# Pair of friends and a pair of “enemies” in each group of three students

The problem: There is a class. In each group of three students in the class there is a pair of friends and a pair of "enemies". Find the maximum number of students in the class.

I tried to play with combinatorics, to find numbers of pairs and triplets. Also there was an idea to assign 0 (enemies) or 1 (friends) to each pair and try to limit sums of pairs and triplets using this measure. Didn't work. Have anyone an idea how to solve it?

We claim that in a class of $6$ students, one can always find $3$ people who are either pairwise friends of pairwise enemies.

Let $v_1, \ldots, v_6$ be all the people in the class. Out of the five people $v_2, \ldots, v_6$, at least $3$ of them have the same feelings towards $v_1$, that is, either all three are enemies or all three are friends of $v_1$.

Let us say, without loss of generality, that $v_2, v_3$ and $v_4$ have the same feeling towards $v_1$, and assume, again without loss of generality, that this feeling is that of friendship.

Note that if $v_2$ is friends with $v_3$ then $v_1, v_2$ and $v_3$ are three people who are pairwise friends and we are done.

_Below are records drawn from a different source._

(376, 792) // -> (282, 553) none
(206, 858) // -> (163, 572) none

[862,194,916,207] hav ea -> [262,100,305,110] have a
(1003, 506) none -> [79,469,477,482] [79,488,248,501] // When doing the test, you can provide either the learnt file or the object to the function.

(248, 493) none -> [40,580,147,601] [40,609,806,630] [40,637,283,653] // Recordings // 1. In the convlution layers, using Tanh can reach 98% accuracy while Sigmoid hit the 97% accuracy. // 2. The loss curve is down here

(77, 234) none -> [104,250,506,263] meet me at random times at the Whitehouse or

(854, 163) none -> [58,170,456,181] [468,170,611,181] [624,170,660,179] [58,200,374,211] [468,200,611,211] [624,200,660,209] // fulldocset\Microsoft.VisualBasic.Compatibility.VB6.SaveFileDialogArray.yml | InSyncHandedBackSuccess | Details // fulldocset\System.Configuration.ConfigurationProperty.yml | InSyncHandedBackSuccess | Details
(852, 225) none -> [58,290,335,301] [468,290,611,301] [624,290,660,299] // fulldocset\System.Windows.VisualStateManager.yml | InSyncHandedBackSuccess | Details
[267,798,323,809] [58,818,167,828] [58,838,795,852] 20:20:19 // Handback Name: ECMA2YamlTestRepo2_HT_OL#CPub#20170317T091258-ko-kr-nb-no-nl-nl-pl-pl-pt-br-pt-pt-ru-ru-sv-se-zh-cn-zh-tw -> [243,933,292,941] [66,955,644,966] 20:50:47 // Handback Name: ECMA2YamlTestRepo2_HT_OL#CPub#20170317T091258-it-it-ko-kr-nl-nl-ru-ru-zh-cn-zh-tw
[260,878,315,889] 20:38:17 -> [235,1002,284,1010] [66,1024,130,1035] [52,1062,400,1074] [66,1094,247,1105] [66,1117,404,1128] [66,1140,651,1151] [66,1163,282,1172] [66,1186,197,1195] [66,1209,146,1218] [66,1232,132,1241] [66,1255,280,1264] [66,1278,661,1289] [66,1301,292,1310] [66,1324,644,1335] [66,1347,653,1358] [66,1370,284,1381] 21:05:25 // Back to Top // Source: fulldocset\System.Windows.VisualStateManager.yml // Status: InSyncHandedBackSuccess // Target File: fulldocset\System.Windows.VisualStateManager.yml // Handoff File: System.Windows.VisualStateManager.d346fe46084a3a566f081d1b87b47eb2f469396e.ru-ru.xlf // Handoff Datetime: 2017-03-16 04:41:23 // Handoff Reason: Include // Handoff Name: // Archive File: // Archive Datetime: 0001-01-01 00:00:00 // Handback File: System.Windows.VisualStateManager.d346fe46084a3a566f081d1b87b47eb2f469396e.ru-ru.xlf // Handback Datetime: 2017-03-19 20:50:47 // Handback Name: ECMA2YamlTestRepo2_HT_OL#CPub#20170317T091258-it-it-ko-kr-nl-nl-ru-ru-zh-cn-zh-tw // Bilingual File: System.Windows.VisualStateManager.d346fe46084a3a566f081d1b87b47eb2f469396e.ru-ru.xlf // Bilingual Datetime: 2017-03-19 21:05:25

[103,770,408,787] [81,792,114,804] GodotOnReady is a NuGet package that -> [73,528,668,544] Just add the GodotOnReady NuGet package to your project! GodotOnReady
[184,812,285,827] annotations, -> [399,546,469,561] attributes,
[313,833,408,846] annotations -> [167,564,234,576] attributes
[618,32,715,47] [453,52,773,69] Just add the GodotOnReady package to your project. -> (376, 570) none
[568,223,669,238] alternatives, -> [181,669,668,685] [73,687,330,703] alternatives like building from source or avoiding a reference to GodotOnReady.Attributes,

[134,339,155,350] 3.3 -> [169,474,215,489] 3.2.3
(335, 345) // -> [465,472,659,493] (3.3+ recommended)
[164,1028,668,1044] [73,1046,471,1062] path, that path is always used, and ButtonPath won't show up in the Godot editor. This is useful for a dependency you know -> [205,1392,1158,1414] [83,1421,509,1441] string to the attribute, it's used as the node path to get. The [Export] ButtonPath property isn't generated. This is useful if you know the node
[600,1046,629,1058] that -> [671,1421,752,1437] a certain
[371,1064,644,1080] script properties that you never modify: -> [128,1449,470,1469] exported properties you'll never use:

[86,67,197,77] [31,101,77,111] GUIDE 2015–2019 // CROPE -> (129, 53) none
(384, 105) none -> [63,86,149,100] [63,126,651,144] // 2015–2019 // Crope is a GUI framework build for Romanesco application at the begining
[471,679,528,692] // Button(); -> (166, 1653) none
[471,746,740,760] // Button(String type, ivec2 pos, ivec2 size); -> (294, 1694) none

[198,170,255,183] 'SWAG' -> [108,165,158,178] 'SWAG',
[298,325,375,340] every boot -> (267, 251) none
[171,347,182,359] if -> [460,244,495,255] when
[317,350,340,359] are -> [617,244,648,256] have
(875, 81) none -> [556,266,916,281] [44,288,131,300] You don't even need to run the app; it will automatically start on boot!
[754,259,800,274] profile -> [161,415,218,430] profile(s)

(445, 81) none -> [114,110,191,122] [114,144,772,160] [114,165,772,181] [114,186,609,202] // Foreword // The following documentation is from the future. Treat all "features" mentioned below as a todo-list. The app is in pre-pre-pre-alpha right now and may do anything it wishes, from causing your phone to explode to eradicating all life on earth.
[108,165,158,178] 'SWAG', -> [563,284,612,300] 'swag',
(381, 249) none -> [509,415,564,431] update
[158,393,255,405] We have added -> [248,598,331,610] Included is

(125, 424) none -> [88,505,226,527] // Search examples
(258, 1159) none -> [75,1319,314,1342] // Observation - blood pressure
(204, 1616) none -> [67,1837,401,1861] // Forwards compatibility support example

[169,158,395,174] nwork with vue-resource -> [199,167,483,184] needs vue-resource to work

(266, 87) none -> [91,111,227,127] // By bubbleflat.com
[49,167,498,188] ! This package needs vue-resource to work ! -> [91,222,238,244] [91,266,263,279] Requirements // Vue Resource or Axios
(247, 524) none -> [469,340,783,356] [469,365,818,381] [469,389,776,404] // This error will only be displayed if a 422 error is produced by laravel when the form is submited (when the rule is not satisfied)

So we may assume that $v_2$ and $v_3$ are enemies. Similarly, we may assume that $v_2$ and $v_4$ are enemies, and $v_3$ and $v_4$ are enemies.

But then $v_2, v_3$ and $v_4$ are three people who are pairwise enemies and again we are done.

So we see that as soon as the class size reaches $6$, the condition required in the question cannot be satisfied. So there can be atmost $5$ students in such a class. One can easily construct an example by hand where a class of size five satisfies the required condition so the maximum possible class size is $5$.

In the above discussion, we have implicitly assumed that friendship and enmity are mutual between any two people, and also that given two people, they are either friends or enemies but not both.

Model the group as a complete graph, where every line between students is either blue (friend) or red (enemy).

The Ramsey number $R(3,3)$ equals 6. This already gives an upper bound, if you think about it.